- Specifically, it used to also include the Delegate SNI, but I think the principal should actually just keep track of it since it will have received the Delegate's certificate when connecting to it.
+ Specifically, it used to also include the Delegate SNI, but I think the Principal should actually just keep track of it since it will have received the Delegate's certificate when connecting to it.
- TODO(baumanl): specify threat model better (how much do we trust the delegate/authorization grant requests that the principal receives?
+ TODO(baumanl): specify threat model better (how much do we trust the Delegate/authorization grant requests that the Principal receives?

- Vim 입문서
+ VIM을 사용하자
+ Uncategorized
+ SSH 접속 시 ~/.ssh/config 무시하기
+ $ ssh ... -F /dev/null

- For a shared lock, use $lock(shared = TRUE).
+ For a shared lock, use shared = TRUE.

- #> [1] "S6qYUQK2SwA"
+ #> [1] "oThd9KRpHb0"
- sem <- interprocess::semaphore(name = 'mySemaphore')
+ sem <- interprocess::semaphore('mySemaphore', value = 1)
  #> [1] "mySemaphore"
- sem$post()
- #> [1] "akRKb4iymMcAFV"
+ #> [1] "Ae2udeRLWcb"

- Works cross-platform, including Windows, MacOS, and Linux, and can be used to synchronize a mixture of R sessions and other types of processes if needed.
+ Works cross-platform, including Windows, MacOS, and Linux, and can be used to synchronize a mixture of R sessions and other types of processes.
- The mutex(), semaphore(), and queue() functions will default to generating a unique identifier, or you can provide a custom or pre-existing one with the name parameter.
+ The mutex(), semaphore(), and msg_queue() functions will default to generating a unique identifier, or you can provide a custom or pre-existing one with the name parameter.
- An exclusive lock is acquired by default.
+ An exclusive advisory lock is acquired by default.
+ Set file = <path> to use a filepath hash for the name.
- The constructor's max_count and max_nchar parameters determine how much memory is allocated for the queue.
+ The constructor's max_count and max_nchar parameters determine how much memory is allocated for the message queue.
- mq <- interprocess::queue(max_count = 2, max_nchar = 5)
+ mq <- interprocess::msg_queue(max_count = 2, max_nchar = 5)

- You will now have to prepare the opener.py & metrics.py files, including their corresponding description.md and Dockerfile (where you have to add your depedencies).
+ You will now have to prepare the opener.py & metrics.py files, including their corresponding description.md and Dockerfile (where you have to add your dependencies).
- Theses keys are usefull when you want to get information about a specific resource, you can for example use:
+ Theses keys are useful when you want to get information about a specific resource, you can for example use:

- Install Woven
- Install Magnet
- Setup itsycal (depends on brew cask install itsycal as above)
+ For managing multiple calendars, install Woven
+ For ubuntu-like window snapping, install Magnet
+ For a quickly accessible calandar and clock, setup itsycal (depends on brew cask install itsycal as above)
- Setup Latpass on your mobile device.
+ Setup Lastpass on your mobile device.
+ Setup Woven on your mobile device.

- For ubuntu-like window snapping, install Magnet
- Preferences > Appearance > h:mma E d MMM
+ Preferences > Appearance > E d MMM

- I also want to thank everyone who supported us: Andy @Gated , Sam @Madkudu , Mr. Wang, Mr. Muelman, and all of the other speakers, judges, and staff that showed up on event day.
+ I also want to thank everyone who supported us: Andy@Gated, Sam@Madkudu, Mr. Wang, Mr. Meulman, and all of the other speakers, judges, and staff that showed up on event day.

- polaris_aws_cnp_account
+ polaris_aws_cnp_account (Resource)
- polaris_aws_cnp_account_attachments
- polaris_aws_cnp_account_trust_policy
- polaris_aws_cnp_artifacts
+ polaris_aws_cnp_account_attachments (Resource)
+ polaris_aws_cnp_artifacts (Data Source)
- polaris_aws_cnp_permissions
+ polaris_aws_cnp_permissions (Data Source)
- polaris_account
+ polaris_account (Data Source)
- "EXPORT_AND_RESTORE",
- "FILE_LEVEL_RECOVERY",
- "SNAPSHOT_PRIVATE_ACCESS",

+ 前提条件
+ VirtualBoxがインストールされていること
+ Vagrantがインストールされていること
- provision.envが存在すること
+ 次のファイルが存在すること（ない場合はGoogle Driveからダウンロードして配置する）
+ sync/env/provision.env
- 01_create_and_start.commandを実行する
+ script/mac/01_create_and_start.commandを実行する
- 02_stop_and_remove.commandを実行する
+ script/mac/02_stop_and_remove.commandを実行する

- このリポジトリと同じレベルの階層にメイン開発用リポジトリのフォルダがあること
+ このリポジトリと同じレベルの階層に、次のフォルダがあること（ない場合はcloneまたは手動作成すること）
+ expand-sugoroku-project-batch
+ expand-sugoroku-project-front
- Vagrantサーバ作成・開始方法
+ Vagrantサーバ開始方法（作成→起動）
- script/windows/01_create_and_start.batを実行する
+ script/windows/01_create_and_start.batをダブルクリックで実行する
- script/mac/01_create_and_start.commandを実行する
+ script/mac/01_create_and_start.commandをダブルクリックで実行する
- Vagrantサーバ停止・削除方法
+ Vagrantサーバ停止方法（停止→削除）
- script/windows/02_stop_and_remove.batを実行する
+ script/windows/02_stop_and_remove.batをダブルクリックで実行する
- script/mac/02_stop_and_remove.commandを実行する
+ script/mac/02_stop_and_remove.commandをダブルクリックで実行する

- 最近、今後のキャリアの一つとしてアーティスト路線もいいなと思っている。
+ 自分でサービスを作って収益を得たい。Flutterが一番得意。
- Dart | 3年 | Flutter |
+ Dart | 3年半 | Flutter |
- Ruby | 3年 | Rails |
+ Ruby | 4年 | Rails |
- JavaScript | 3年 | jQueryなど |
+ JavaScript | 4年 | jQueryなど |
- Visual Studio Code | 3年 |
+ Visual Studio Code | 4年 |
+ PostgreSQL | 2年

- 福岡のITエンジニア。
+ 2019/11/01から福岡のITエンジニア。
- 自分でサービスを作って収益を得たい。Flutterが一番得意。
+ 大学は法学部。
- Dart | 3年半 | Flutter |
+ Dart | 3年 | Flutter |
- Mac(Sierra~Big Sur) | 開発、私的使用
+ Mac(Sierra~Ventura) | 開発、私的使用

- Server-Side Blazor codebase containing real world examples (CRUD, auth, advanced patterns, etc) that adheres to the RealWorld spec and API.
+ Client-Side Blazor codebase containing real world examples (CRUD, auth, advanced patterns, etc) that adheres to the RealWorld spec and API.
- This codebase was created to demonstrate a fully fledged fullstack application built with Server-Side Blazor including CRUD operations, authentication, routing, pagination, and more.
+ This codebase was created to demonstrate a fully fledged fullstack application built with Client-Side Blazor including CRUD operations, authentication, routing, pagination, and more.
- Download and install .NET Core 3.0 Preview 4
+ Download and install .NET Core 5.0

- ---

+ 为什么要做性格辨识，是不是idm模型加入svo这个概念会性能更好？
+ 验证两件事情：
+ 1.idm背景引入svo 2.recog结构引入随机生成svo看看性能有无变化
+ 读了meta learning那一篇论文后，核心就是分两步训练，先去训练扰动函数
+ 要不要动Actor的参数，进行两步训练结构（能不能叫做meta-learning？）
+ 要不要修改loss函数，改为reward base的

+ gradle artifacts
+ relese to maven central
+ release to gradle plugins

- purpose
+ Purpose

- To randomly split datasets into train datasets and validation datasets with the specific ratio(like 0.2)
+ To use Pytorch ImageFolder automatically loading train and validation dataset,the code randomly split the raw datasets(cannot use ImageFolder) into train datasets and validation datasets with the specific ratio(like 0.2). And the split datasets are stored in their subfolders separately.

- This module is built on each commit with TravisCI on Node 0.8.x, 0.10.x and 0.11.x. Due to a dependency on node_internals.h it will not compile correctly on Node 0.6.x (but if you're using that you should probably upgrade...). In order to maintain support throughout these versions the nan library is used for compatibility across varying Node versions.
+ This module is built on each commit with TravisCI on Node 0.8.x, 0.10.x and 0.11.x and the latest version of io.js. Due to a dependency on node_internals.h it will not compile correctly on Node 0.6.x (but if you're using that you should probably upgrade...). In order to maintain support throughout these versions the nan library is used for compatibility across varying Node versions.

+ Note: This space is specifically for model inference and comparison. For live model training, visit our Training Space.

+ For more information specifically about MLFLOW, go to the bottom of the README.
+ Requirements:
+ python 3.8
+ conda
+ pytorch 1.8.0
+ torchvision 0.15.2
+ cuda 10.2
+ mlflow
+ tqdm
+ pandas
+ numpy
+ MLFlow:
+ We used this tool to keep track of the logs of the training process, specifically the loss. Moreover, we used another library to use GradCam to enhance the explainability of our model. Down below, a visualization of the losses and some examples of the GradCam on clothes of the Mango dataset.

::::::::

▶ **What the exercise asks**: Return nothing but the lines from the first line of the listing through the line with "interprocess::msg_queue(max_count = 2, max_nchar = 5)", please, keeping every one of them unchanged.

▶ **Expected answer**:
- Specifically, it used to also include the Delegate SNI, but I think the principal should actually just keep track of it since it will have received the Delegate's certificate when connecting to it.
+ Specifically, it used to also include the Delegate SNI, but I think the Principal should actually just keep track of it since it will have received the Delegate's certificate when connecting to it.
- TODO(baumanl): specify threat model better (how much do we trust the delegate/authorization grant requests that the principal receives?
+ TODO(baumanl): specify threat model better (how much do we trust the Delegate/authorization grant requests that the Principal receives?

- Vim 입문서
+ VIM을 사용하자
+ Uncategorized
+ SSH 접속 시 ~/.ssh/config 무시하기
+ $ ssh ... -F /dev/null

- For a shared lock, use $lock(shared = TRUE).
+ For a shared lock, use shared = TRUE.

- #> [1] "S6qYUQK2SwA"
+ #> [1] "oThd9KRpHb0"
- sem <- interprocess::semaphore(name = 'mySemaphore')
+ sem <- interprocess::semaphore('mySemaphore', value = 1)
  #> [1] "mySemaphore"
- sem$post()
- #> [1] "akRKb4iymMcAFV"
+ #> [1] "Ae2udeRLWcb"

- Works cross-platform, including Windows, MacOS, and Linux, and can be used to synchronize a mixture of R sessions and other types of processes if needed.
+ Works cross-platform, including Windows, MacOS, and Linux, and can be used to synchronize a mixture of R sessions and other types of processes.
- The mutex(), semaphore(), and queue() functions will default to generating a unique identifier, or you can provide a custom or pre-existing one with the name parameter.
+ The mutex(), semaphore(), and msg_queue() functions will default to generating a unique identifier, or you can provide a custom or pre-existing one with the name parameter.
- An exclusive lock is acquired by default.
+ An exclusive advisory lock is acquired by default.
+ Set file = <path> to use a filepath hash for the name.
- The constructor's max_count and max_nchar parameters determine how much memory is allocated for the queue.
+ The constructor's max_count and max_nchar parameters determine how much memory is allocated for the message queue.
- mq <- interprocess::queue(max_count = 2, max_nchar = 5)
+ mq <- interprocess::msg_queue(max_count = 2, max_nchar = 5)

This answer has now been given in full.